The draft of the Right to Information Bill, 1996, as suggested by Press Council of India, therefore, defined “public authority” as:
(i) The Government and Parliament of India and the Government and Legislature of each of the States and a local or other authorities within the territory of India or under the control of the Government of India; and
(ii) A company, corporation, trust, firm, society or a cooperative society, whether owned or controlled by private individuals and institutions whose activities affect the public interest; [The expressions company, corporation, trust, firm, society and cooperative society shall have the same meaning as assigned to them in the respective Acts under which they are registered.]
The Right to Information Act, 2005, did not incorporate Justice Sawant’s radical definition of a public authority, but it came fairly close to his concept when it included bodies ``owned, controlled or substantially financed’’ by the government as well as ``non-Government organization substantially financed, directly or indirectly by funds’’ provided by the government.
These ``non-government organizations’’ do not merely mean the jholawala NGOs but all ``authorities, bodies or institution of self government established or constituted by or under the Constitution; by any other law made by Parliament; by any other law made by State Legislature or by notification issued or order made by the appropriate government’’, thus bringing under the purview of the RTI Act, therefore, companies, corporations, trusts, firms, societies or cooperative societies, as envisaged by Justice Sawant, irrespective of the nature of their ownership, except for the condition that these be either ``controlled or substantially financed’’ by the government.
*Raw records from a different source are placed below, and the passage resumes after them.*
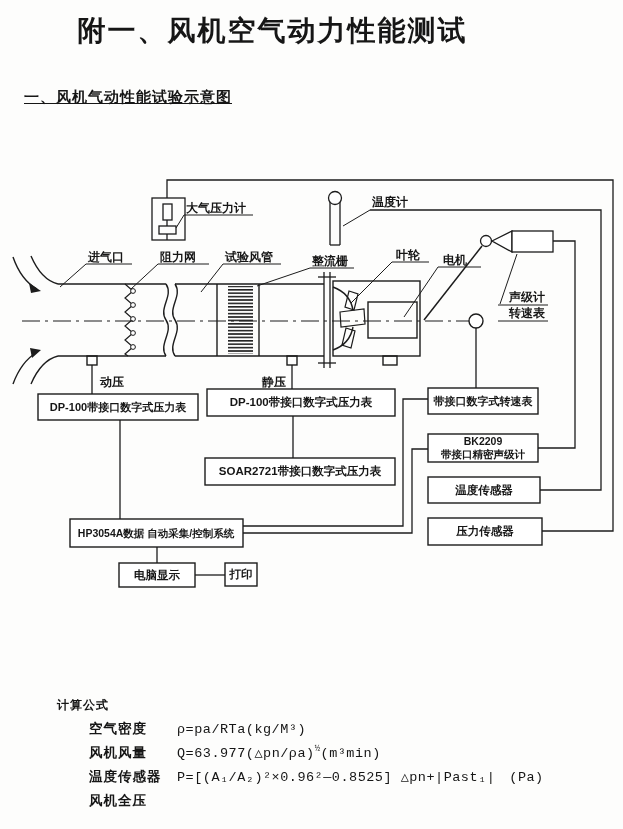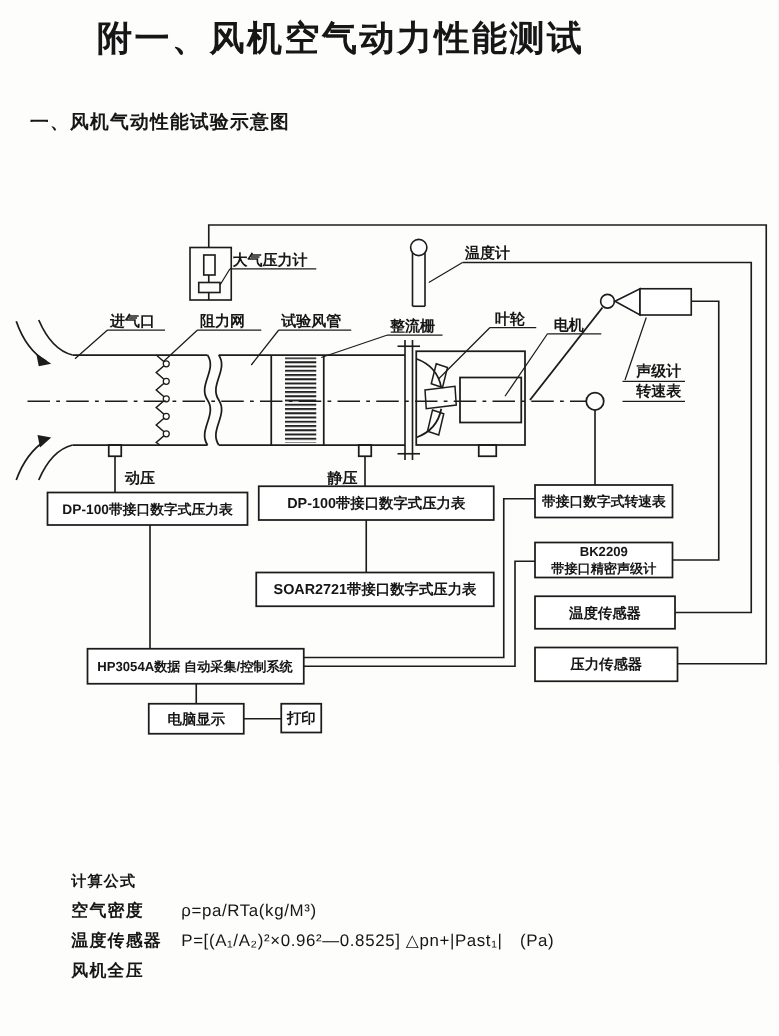--- a/index.html
+++ b/index.html
@@ -7,33 +7,33 @@
     position:relative;width:623px;height:829px;margin:0 auto;
     background:#fdfdfc;color:#161616;overflow:hidden;
     font-family:"Liberation Sans","DejaVu Sans",sans-serif;
   }
   .title{
     position:absolute;top:12px;left:0;width:545px;text-align:center;
     font-size:28px;font-weight:700;letter-spacing:2px;
   }
   .subtitle{
     position:absolute;top:88px;left:24px;
-    font-size:15px;font-weight:700;letter-spacing:1px;
+    font-size:15px;font-weight:700;letter-spacing:1px;text-decoration:underline;
   }
   svg.diagram{position:absolute;top:0;left:0;}
   svg.diagram text{
     fill:#161616;font-family:"Liberation Sans","DejaVu Sans",sans-serif;
   }
   .lbl{font-size:12px;font-weight:700;}
   .boxtxt{font-size:11px;font-weight:600;}
   .formulas{position:absolute;left:57px;top:697px;width:520px;}
   .f-head{font-size:12px;font-weight:700;letter-spacing:1px;margin-bottom:6px;}
-  .f-row{display:flex;align-items:baseline;height:24px;}
+  .f-row{display:flex;align-items:baseline;height:24px;margin-left:32px;}
   .f-label{width:88px;font-size:13.5px;font-weight:700;flex:0 0 88px;letter-spacing:1px;}
-  .f-expr{font-size:13.5px;font-family:Liberation Sans, sans-serif;letter-spacing:0.5px;white-space:nowrap;}
+  .f-expr{font-size:13.5px;font-family:Liberation Mono, monospace;letter-spacing:0.5px;white-space:nowrap;}
   .f-expr .supsc{font-size:9px;vertical-align:6px;}
   .f-expr .subsc{font-size:8px;vertical-align:-3px;letter-spacing:0;}
 </style>
 </head>
 <body>
 
 <div class="page">
 
   <div class="title">附一、风机空气动力性能测试</div>
   <div class="subtitle">一、风机气动性能试验示意图</div>
@@ -194,20 +194,24 @@
   </svg>
 
   <div class="formulas">
     <div class="f-head">计算公式</div>
 
     <div class="f-row">
       <span class="f-label">空气密度</span>
       <span class="f-expr">ρ=pa/RTa(kg/M³)</span>
     </div>
 
+    <div class="f-row">
+      <span class="f-label">风机风量</span>
+      <span class="f-expr"><span>Q=63.977(△pn/ρa)</span><span class="supsc">½</span><span>(m³min)</span></span>
+    </div>
 
     <div class="f-row">
       <span class="f-label">温度传感器</span>
       <span class="f-expr">P=[(A₁/A₂)²×0.96²—0.8525] △pn+|Past₁|　(Pa)</span>
     </div>
 
     <div class="f-row">
       <span class="f-label">风机全压</span>
     </div>
   </div>

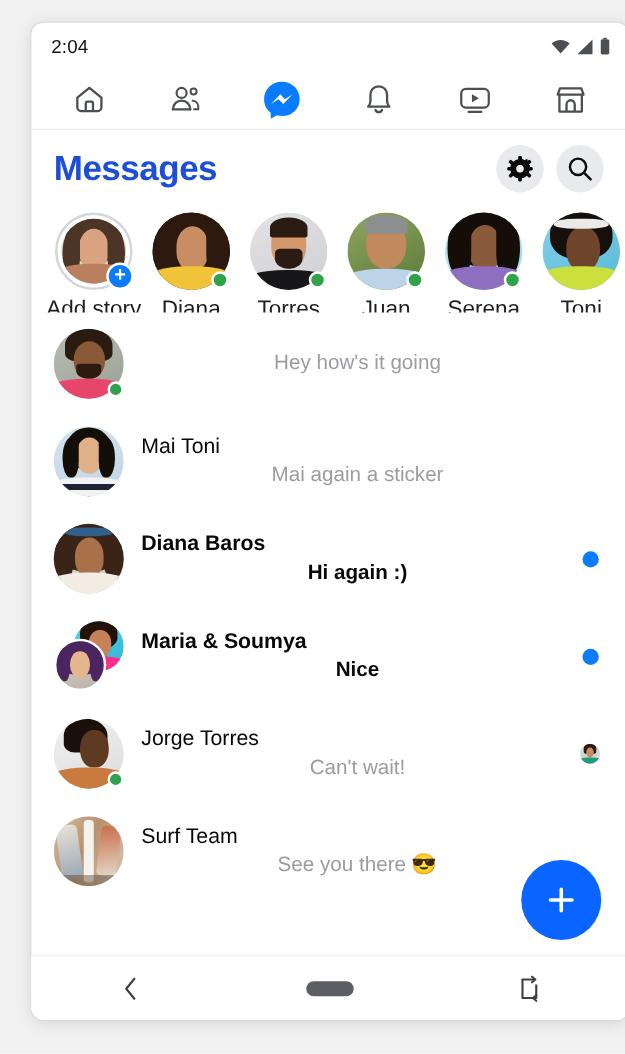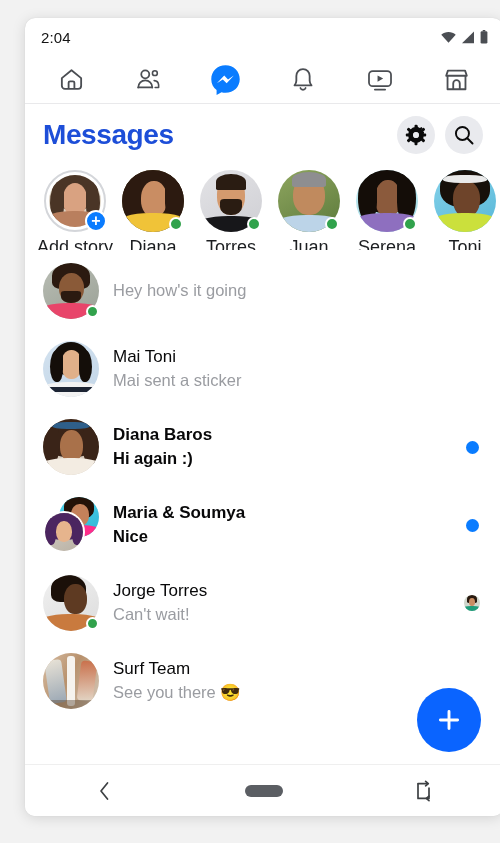--- a/index.html
+++ b/index.html
@@ -208,20 +208,21 @@
     line-height: 1.42;
     white-space: nowrap;
     overflow: hidden;
   }
   .conv-snippet {
     font-size: 16.5px;
     color: #9a9ca1;
     line-height: 1.42;
     white-space: nowrap;
     overflow: hidden;
+    text-align: center;
   }
   .conv.unread .conv-name,
   .conv.unread .conv-snippet {
     font-weight: bold;
     color: #080809;
   }
   .conv-right {
     flex: 0 0 auto;
     width: 26px;
     display: flex;
@@ -536,21 +537,21 @@
             <div class="hair" style="left:18%;top:2%;width:64%;height:58%;background:#140e09;border-radius:50% 50% 40% 40%;"></div>
             <div class="face" style="left:32%;top:16%;width:38%;height:52%;background:#e0b089;"></div>
             <div class="hair" style="left:12%;top:16%;width:24%;height:58%;background:#140e09;border-radius:60% 20% 45% 55%;"></div>
             <div class="hair" style="right:12%;top:16%;width:24%;height:58%;background:#140e09;border-radius:20% 60% 55% 45%;"></div>
             <div class="body" style="background:repeating-linear-gradient(180deg,#f2f2f2 0 5px,#1c2433 5px 10px);height:34%;"></div>
           </div>
         </div>
       </div>
       <div class="conv-text">
         <div class="conv-name">Mai Toni</div>
-        <div class="conv-snippet">Mai sent a sticker</div>
+        <div class="conv-snippet">Mai again a sticker</div>
       </div>
       <div class="conv-right"></div>
     </div>
 
     <div class="conv unread">
       <div class="conv-av">
         <div class="av">
           <div class="ph">
             <div class="bg" style="background:linear-gradient(150deg,#e8ded2,#cfc3b5);"></div>
             <div class="hair" style="left:2%;top:-6%;width:96%;height:74%;background:#3a2418;border-radius:50% 50% 42% 42%;"></div>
Going by the letter and spirit of the Act, information commissions have begun giving their rulings on the interpretation of ``controlled’’ with respect to various types of these private bodies. The Gujarat Information Commission on May 15 decided that all co-operative societies, including cooperative banks, are bodies ``controlled’’ by the government and therefore are required to abide by the provisions of the RTI Act.
The Central Information Commission (CIC) on June 7 declared in unambiguous terms that functioning all recognized stock exchanges are under the ``deep and all pervasive close control’’ Central Government and hence are public authorities, being obliged to give information to any requisitioner under the Act.
In support of its observations that stock exchanges, undoubtedly are controlled by the government, the CIC cited, apart from pronouncements of the apex court, a whole array of provisions in the SEBI Act including its preamble which declares that it is "An Act to provide for the establishment of a Board to protect the interest of investors in securities and to promote the development of, and to regulate the securities market and for matters connected therewith or incidental thereto".
Any right thinking person would have expected stock exchanges not to have opposed a requisition under the RTI Act in the first place or at least have decided to honour the decision of the Central Information Commission. After all, what is there to hide? What is there in any disclosure of information that would go against the public interest?
Yet, the National Stock Exchange (NSE) in its wisdom has approached the higher judiciary challenging the interpretation pronounced by the CIC. All one can do at the moment is to wait and watch, but at the same time wonder how the NSE that claims to be totally autonomous is being represented in the court by an additional solicitor general!